Hacker News new | ask | show | jobs
by vidarh 980 days ago
We can inspect these models, and repeated attempts at that shows that they e.g. have built internal models from learning that generalise, so I'm not sure what you think that tells you that justifies arguing they can't reason. Beyond that, trying to reverse the specific "reasoning" that leads to a given output is generally hard, and certainly no attempts at doing so have produced any evidence that the way they work is conclusively not reasoning as far as I am aware.

> We know as a fact that they are static and not generating new knowledge from input.

We know the models in themselves if not wired up to be finetuned during operation are static. This is not a property of an LLM but of the environment they run in. We know the second is wrong - they produce output that often contain new knowledge. That this output needs to be fed back in as context to act as short term memory in common setups like ChatGPT where finetuning does not happen automatically during operation does not mean it is not produced.

> I don't understand why you keep talking about human capabilities - your guesses about what humans may or may not be able to do are irrelevant. You can hold whatever opinion you like about my ability to reason, but I'd suggest using less wishful thinking with regards LLMs.

I keep talking about human capabilities because I presume that you would argue that there are humans of normal intellect incapable of reasoning.

To be able to assert with any confidence that LLMs do not reason you need a definition of reasoning that LLMs can not (not just do not in a single test) meet, but that won't result in claiming there are a lot of people around who can't reason.

Am I wrong? Do you believe there are humans that do not clear the bar and are unable to reason?

To me, a "chat-style" setup of an LLM that provides a feedback loop and memory through context, albeit a small one, clears the bar you set for reasoning with ease and is able to extrapolate and reason about e.g. software at a level that sometimes - but certainly not always, nor consistently - exceeds what I see from experienced developers.

That it also fails does not alter that part - humans fail to apply reasoning all the time. Depressingly often, if anything.

> You can hold whatever opinion you like about my ability to reason, but I'd suggest using less wishful thinking with regards LLMs.

Nothing I've said here is wishful thinking. All I've done is point to direct experience combined with pointing out that there is no evidence for the claim that they are not able to reason, and that the arguments set forward for that claim here have not been logically sound.

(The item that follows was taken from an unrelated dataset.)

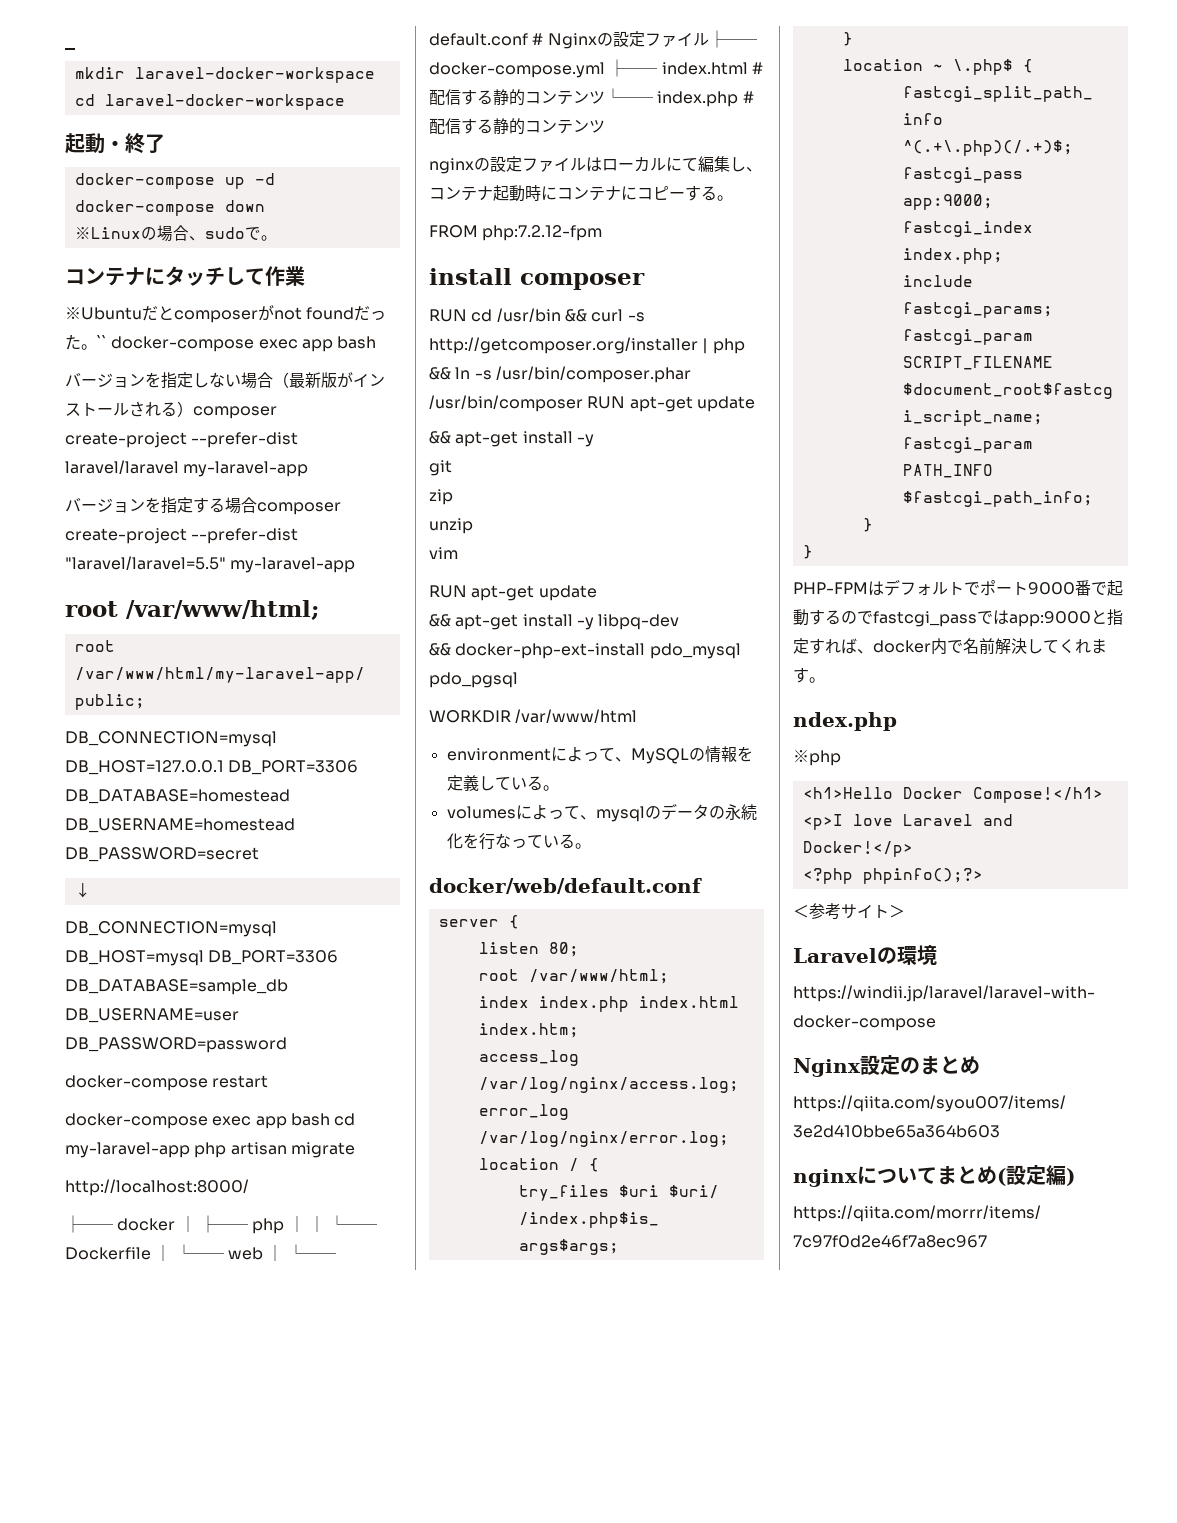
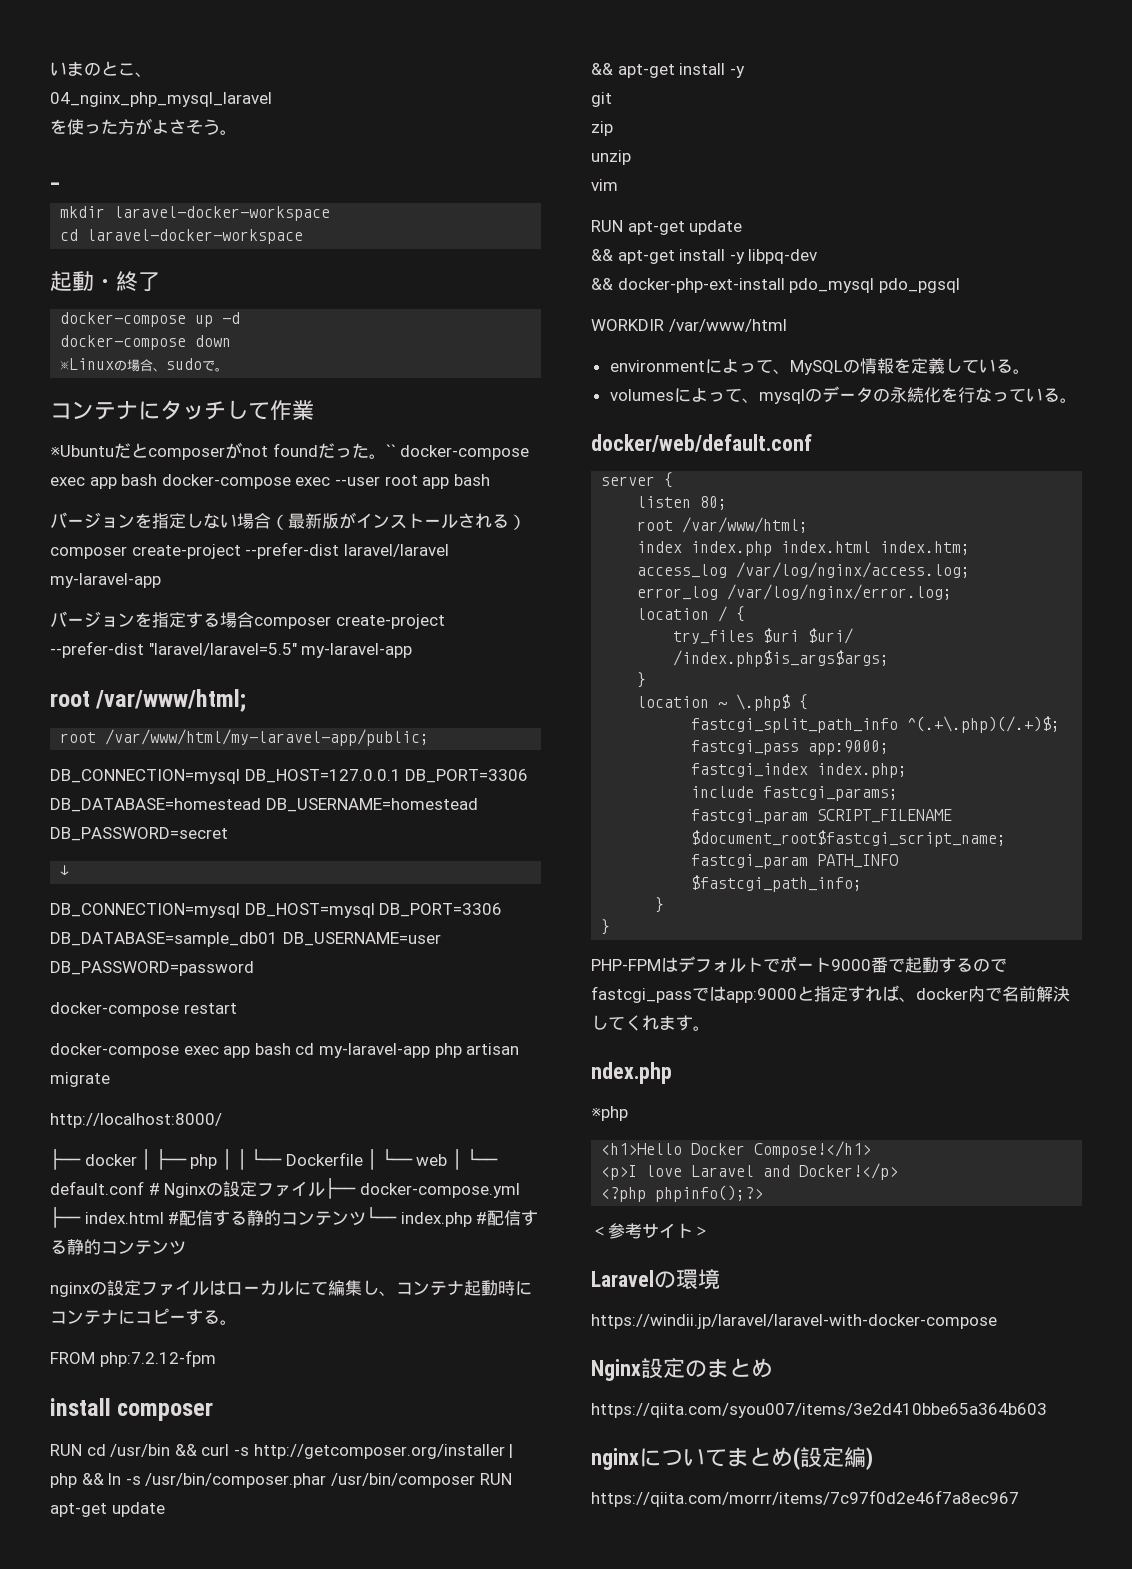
(65, 47) none -> [50,61,152,77] [50,92,272,107] [50,118,237,135] いまのとこ、 // 04_nginx_php_mysql_laravel // を使った方がよさそう。 //
(377, 342) none -> [161,474,490,489] docker-compose exec --user root app bash
[65,979,288,995] DB_DATABASE=sample_db -> [50,932,278,947] DB_DATABASE=sample_db01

I will say that in my opinion they can reason by my subjective idea of what reasoning means, without necessarily being able to precisely define that, but I also will not argue it objectively true that they can reason as that is equally problematic without first defining reasoning in an objectively measurable way (needed, because as you can tell, we disagree on whether they clear your bar - to me your bar the way you described it is trivial for them to meet)

To me, a whole lot of the discussions in this thread are evidence of how exceedingly low the bar for what is reason needs to be for us not to have to exclude a whole lot of people as unable to reason. Humans get hung up on ideas and refuse to budge all the time - I do it too, all the time - and refuse to take in new information as a result, and fail to generalise, and keep making flawed arguments as a result all the time. Yet we would generally not claim that this means people are unable to reason even when it gets to the level where we might think that a person does not reason in that specific case.

That in itself does not mean they can reason, but to me the typical arguments claiming they can't reason tends to be exceedingly poorly reasoned.

Pointing out the static nature of the models gets closer, and is perhaps the best argument against their reasoning ability I've heard, but is weak both because chat-style models effectively use context as short-term memory and so you need to assess model+context, and because it's not a qualitative limitation of the model architecture but of the sandbox we've put it in where we don't continue fine-tuning from the conversations in real-time. Yet even so, there have been humans without ability to form long-term memory, and I doubt you'd argue they were unable to reason.

> They're very useful, but not for reasoning.

To me, they have been very useful for their reasoning ability in a long range of cases. It's hit and miss. LLMs are extremely dumb in some areas, and do well in others. Using them blindly and just assuming they'll do well in a given test will not work. Hence the point that it is not logically sound to argue that they are unable to reason because they failed to generalise in a specific test, because if so we would then need to conclude that most humans (myself included) can't reason because we all fail to do so on a regular basis.

My example of extrapolating from a simple description of a (non-existing) programming language to being able to translate programs into it or explain how one works and reason about the design tradeoffs, or even symbolically "execute" it and tell me what the output would be, for example, is one I know from first han experience using it as a means to assess analytical capabilities of even quite experienced developers is something a lot of really smart people struggle with, but where when I've experimented with GPT4 have gotten good results.